Both the line below containing "- 1.下载安装包python官网。" and the line containing "- Diagram Placeholder: [Insert", along with every line between them, should be repeated exactly; no other line belongs in the answer.

PROVIDED RECORDS: Begin

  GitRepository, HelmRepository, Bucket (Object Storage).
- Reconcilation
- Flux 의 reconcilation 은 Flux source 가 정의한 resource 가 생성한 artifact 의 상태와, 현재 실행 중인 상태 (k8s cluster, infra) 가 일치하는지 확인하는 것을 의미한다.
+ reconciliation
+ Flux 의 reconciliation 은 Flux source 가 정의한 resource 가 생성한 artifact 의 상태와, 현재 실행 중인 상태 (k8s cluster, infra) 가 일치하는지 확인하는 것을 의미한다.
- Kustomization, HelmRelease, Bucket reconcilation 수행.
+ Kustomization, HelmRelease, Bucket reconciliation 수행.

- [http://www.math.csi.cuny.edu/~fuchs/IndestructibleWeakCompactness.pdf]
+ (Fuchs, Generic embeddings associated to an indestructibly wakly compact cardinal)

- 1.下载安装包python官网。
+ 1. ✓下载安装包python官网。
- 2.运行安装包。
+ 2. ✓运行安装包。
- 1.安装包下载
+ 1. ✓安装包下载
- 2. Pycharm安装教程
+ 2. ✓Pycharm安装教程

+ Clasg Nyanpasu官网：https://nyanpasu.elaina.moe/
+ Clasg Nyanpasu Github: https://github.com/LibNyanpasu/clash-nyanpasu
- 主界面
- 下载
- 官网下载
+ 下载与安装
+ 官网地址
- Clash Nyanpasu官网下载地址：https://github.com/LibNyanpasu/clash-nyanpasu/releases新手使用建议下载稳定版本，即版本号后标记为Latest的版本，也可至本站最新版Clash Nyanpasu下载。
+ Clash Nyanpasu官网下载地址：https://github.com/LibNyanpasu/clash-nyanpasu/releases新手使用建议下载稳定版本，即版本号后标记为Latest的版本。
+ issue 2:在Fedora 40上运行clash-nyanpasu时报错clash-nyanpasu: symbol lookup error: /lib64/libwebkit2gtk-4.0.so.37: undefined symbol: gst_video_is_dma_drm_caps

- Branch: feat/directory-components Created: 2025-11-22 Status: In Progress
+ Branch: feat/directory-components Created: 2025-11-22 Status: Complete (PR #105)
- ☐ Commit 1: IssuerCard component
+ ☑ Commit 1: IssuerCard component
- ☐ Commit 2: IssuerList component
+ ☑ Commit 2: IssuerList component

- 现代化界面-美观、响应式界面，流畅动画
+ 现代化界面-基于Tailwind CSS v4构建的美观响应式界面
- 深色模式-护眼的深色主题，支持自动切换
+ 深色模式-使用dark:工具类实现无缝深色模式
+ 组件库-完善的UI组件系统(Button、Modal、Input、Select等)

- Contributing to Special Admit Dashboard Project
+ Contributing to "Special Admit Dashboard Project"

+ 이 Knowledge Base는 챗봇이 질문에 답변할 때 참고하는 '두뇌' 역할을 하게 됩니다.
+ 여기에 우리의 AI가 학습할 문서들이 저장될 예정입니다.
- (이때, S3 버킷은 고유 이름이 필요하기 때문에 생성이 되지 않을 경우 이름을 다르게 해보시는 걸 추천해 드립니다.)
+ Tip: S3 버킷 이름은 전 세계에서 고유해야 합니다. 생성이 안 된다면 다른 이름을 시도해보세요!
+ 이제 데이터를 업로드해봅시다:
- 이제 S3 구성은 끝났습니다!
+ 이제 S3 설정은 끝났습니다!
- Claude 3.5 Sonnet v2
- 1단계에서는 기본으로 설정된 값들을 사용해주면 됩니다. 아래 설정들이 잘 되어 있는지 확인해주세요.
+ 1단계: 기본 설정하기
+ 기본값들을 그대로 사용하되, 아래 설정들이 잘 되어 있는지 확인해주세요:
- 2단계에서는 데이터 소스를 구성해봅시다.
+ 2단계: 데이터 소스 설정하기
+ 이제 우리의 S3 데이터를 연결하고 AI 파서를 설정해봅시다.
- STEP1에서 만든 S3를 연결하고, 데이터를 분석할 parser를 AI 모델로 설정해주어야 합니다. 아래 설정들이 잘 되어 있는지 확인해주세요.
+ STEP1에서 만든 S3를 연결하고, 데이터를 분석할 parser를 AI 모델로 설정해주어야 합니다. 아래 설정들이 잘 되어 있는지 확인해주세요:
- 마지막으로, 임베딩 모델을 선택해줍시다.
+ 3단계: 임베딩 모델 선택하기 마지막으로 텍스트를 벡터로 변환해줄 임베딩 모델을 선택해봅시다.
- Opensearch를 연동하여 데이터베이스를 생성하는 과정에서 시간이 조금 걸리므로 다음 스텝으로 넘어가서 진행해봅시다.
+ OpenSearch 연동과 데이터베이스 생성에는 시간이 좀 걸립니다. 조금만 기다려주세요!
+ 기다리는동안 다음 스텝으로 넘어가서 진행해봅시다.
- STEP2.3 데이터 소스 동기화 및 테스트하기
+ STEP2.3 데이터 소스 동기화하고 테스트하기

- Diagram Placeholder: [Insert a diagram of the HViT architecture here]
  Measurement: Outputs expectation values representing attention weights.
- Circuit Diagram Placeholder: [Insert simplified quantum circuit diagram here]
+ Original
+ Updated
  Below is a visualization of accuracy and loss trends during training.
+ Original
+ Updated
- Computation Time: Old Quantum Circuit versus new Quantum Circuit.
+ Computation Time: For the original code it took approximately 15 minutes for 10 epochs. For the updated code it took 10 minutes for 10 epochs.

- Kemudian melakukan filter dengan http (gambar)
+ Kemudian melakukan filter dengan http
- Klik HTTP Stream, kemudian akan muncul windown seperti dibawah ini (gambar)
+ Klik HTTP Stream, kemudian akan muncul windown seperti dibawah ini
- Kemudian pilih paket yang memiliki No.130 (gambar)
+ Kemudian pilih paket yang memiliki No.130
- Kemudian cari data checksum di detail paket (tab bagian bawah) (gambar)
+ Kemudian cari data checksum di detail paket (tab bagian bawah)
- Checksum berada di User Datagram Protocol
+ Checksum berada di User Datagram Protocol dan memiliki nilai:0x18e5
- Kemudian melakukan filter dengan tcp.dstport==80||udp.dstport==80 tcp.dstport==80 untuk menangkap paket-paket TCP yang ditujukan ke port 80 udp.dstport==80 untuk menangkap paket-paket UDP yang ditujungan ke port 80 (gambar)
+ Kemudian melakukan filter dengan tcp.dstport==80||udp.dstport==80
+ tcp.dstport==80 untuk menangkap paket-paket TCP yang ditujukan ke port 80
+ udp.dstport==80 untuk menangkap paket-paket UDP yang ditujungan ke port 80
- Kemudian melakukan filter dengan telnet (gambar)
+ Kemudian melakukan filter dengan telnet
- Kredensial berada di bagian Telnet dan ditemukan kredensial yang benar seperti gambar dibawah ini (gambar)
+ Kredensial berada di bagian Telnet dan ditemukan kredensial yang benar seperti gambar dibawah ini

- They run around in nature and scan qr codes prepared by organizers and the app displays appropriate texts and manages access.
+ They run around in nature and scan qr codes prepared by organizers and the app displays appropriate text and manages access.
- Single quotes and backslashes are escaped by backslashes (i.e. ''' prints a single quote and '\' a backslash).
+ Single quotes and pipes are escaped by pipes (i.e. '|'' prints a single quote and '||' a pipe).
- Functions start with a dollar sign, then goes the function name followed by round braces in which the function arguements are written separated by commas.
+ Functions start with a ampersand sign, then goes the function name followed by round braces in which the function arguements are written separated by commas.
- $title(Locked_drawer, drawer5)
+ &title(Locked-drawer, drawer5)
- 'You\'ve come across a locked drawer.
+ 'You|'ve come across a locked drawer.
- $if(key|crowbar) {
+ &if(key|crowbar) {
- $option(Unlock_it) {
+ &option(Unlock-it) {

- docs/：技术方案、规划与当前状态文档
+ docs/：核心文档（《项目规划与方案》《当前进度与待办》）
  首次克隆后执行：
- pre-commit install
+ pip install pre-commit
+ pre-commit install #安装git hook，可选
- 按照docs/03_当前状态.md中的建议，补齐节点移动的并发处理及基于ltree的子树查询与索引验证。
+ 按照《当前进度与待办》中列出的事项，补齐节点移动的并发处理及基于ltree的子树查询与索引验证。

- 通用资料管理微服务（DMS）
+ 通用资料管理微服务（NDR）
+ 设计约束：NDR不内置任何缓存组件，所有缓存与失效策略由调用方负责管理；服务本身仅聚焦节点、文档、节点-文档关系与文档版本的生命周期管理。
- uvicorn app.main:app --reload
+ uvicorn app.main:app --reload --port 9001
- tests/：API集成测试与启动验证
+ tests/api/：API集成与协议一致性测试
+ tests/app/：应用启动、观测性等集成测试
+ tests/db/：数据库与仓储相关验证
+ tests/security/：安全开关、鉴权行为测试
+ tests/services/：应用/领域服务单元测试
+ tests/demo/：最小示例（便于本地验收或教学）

PROVIDED RECORDS: End

- _REPLY TO THE EXERCISE_
- 1.下载安装包python官网。
+ 1. ✓下载安装包python官网。
- 2.运行安装包。
+ 2. ✓运行安装包。
- 1.安装包下载
+ 1. ✓安装包下载
- 2. Pycharm安装教程
+ 2. ✓Pycharm安装教程

+ Clasg Nyanpasu官网：https://nyanpasu.elaina.moe/
+ Clasg Nyanpasu Github: https://github.com/LibNyanpasu/clash-nyanpasu
- 主界面
- 下载
- 官网下载
+ 下载与安装
+ 官网地址
- Clash Nyanpasu官网下载地址：https://github.com/LibNyanpasu/clash-nyanpasu/releases新手使用建议下载稳定版本，即版本号后标记为Latest的版本，也可至本站最新版Clash Nyanpasu下载。
+ Clash Nyanpasu官网下载地址：https://github.com/LibNyanpasu/clash-nyanpasu/releases新手使用建议下载稳定版本，即版本号后标记为Latest的版本。
+ issue 2:在Fedora 40上运行clash-nyanpasu时报错clash-nyanpasu: symbol lookup error: /lib64/libwebkit2gtk-4.0.so.37: undefined symbol: gst_video_is_dma_drm_caps

- Branch: feat/directory-components Created: 2025-11-22 Status: In Progress
+ Branch: feat/directory-components Created: 2025-11-22 Status: Complete (PR #105)
- ☐ Commit 1: IssuerCard component
+ ☑ Commit 1: IssuerCard component
- ☐ Commit 2: IssuerList component
+ ☑ Commit 2: IssuerList component

- 现代化界面-美观、响应式界面，流畅动画
+ 现代化界面-基于Tailwind CSS v4构建的美观响应式界面
- 深色模式-护眼的深色主题，支持自动切换
+ 深色模式-使用dark:工具类实现无缝深色模式
+ 组件库-完善的UI组件系统(Button、Modal、Input、Select等)

- Contributing to Special Admit Dashboard Project
+ Contributing to "Special Admit Dashboard Project"

+ 이 Knowledge Base는 챗봇이 질문에 답변할 때 참고하는 '두뇌' 역할을 하게 됩니다.
+ 여기에 우리의 AI가 학습할 문서들이 저장될 예정입니다.
- (이때, S3 버킷은 고유 이름이 필요하기 때문에 생성이 되지 않을 경우 이름을 다르게 해보시는 걸 추천해 드립니다.)
+ Tip: S3 버킷 이름은 전 세계에서 고유해야 합니다. 생성이 안 된다면 다른 이름을 시도해보세요!
+ 이제 데이터를 업로드해봅시다:
- 이제 S3 구성은 끝났습니다!
+ 이제 S3 설정은 끝났습니다!
- Claude 3.5 Sonnet v2
- 1단계에서는 기본으로 설정된 값들을 사용해주면 됩니다. 아래 설정들이 잘 되어 있는지 확인해주세요.
+ 1단계: 기본 설정하기
+ 기본값들을 그대로 사용하되, 아래 설정들이 잘 되어 있는지 확인해주세요:
- 2단계에서는 데이터 소스를 구성해봅시다.
+ 2단계: 데이터 소스 설정하기
+ 이제 우리의 S3 데이터를 연결하고 AI 파서를 설정해봅시다.
- STEP1에서 만든 S3를 연결하고, 데이터를 분석할 parser를 AI 모델로 설정해주어야 합니다. 아래 설정들이 잘 되어 있는지 확인해주세요.
+ STEP1에서 만든 S3를 연결하고, 데이터를 분석할 parser를 AI 모델로 설정해주어야 합니다. 아래 설정들이 잘 되어 있는지 확인해주세요:
- 마지막으로, 임베딩 모델을 선택해줍시다.
+ 3단계: 임베딩 모델 선택하기 마지막으로 텍스트를 벡터로 변환해줄 임베딩 모델을 선택해봅시다.
- Opensearch를 연동하여 데이터베이스를 생성하는 과정에서 시간이 조금 걸리므로 다음 스텝으로 넘어가서 진행해봅시다.
+ OpenSearch 연동과 데이터베이스 생성에는 시간이 좀 걸립니다. 조금만 기다려주세요!
+ 기다리는동안 다음 스텝으로 넘어가서 진행해봅시다.
- STEP2.3 데이터 소스 동기화 및 테스트하기
+ STEP2.3 데이터 소스 동기화하고 테스트하기

- Diagram Placeholder: [Insert a diagram of the HViT architecture here]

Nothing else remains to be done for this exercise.